Task directions: Leave every picture out and print exactly the lines that run from the one containing "font-weight: 700 ->" to the end of the listing.

Raw data:
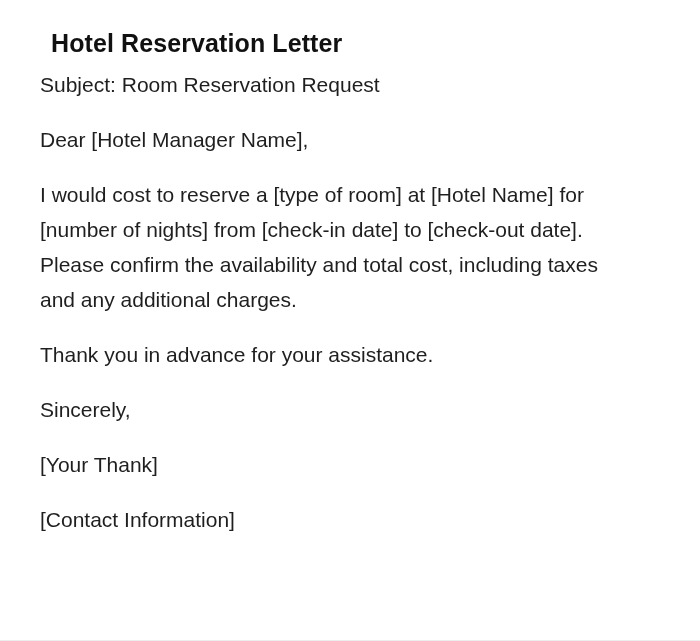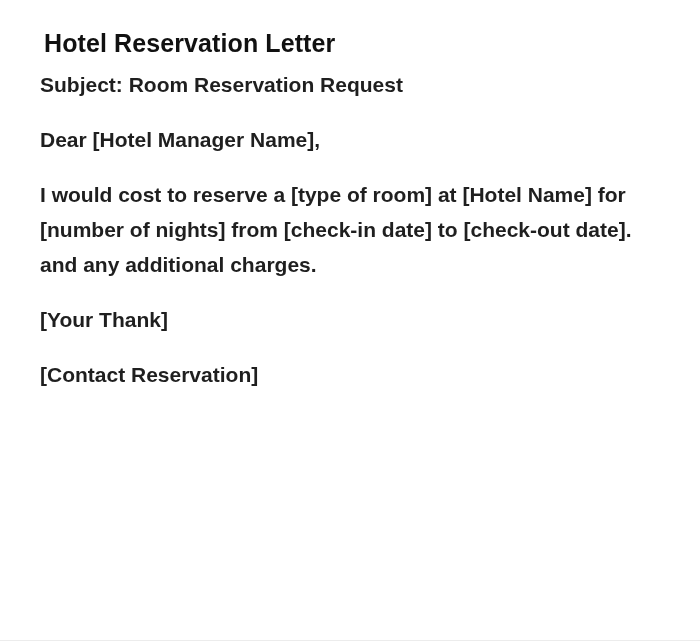"Hotel Reservation Letter" h1.letter-title { margin: 0 0 7px 4px -> 0 0 7px 11px }
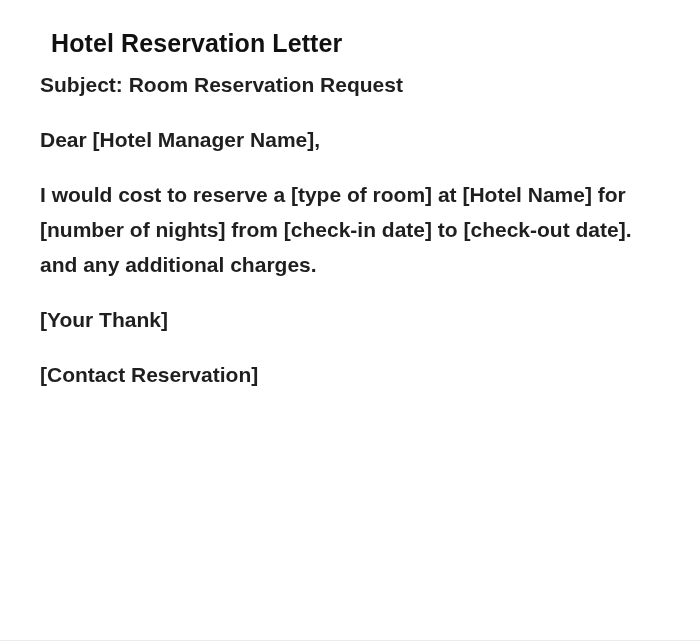"Subject: Room Reservation Request" .para { font-weight: 700 -> 400 }
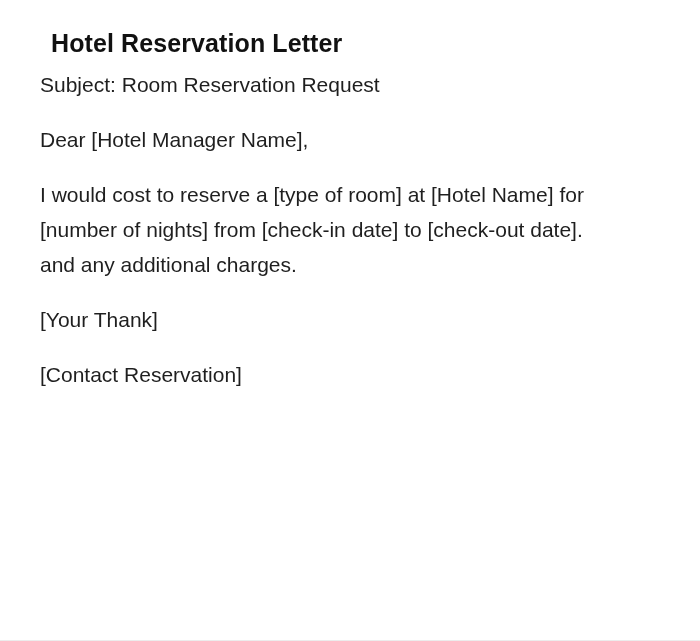"Please confirm the availability and" span.line { html: none -> <span>Please confirm the availability and total cost, including taxes</span> }
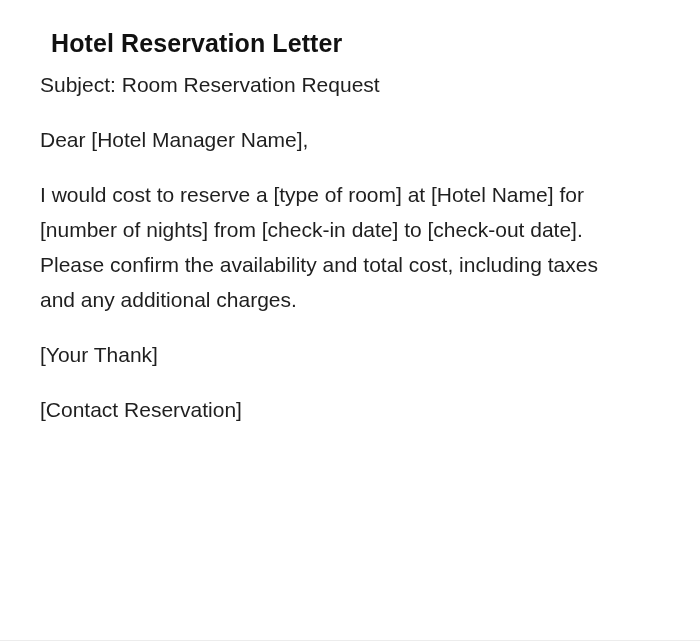"Thank you in advance for" p.para { html: none -> <p>Thank you in advance for your assistance.</p> }
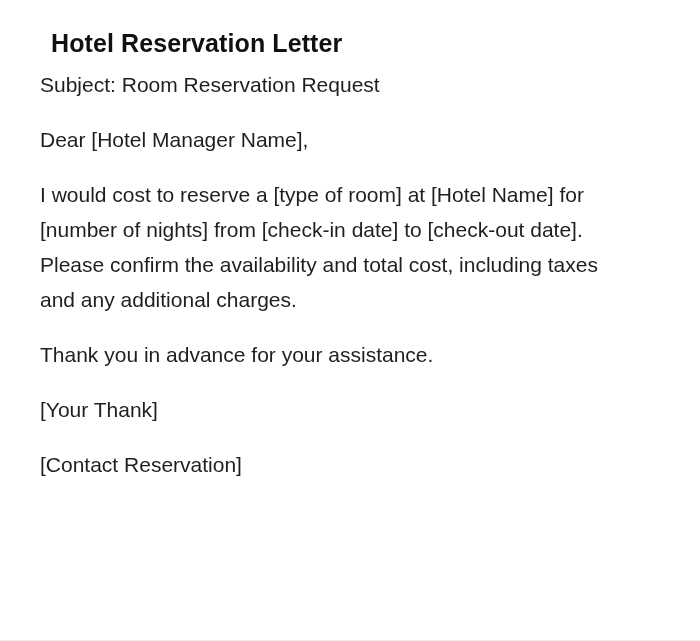"Sincerely," p.para { html: none -> <p>Sincerely,</p> }
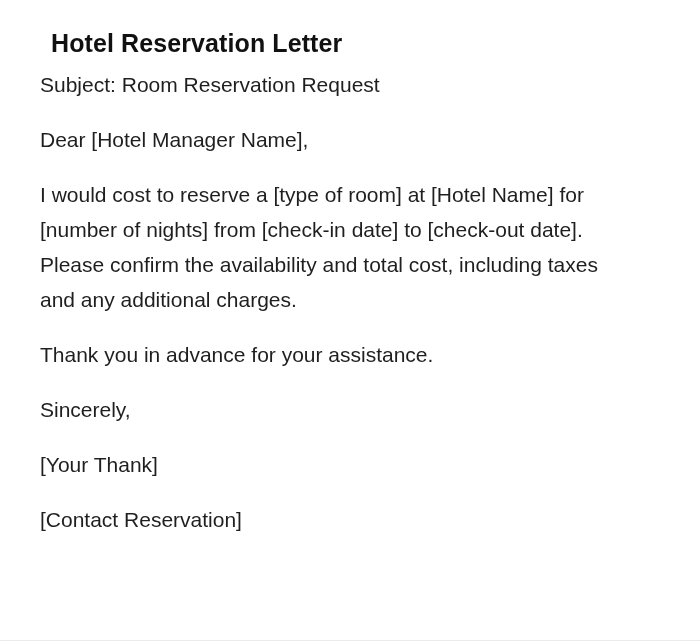"[Contact Reservation]" p.para { text: Reservation -> Information }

Written reply:
"Subject: Room Reservation Request" .para { font-weight: 700 -> 400 }
"Please confirm the availability and" span.line { html: none -> <span>Please confirm the availability and total cost, including taxes</span> }
"Thank you in advance for" p.para { html: none -> <p>Thank you in advance for your assistance.</p> }
"Sincerely," p.para { html: none -> <p>Sincerely,</p> }
"[Contact Reservation]" p.para { text: Reservation -> Information }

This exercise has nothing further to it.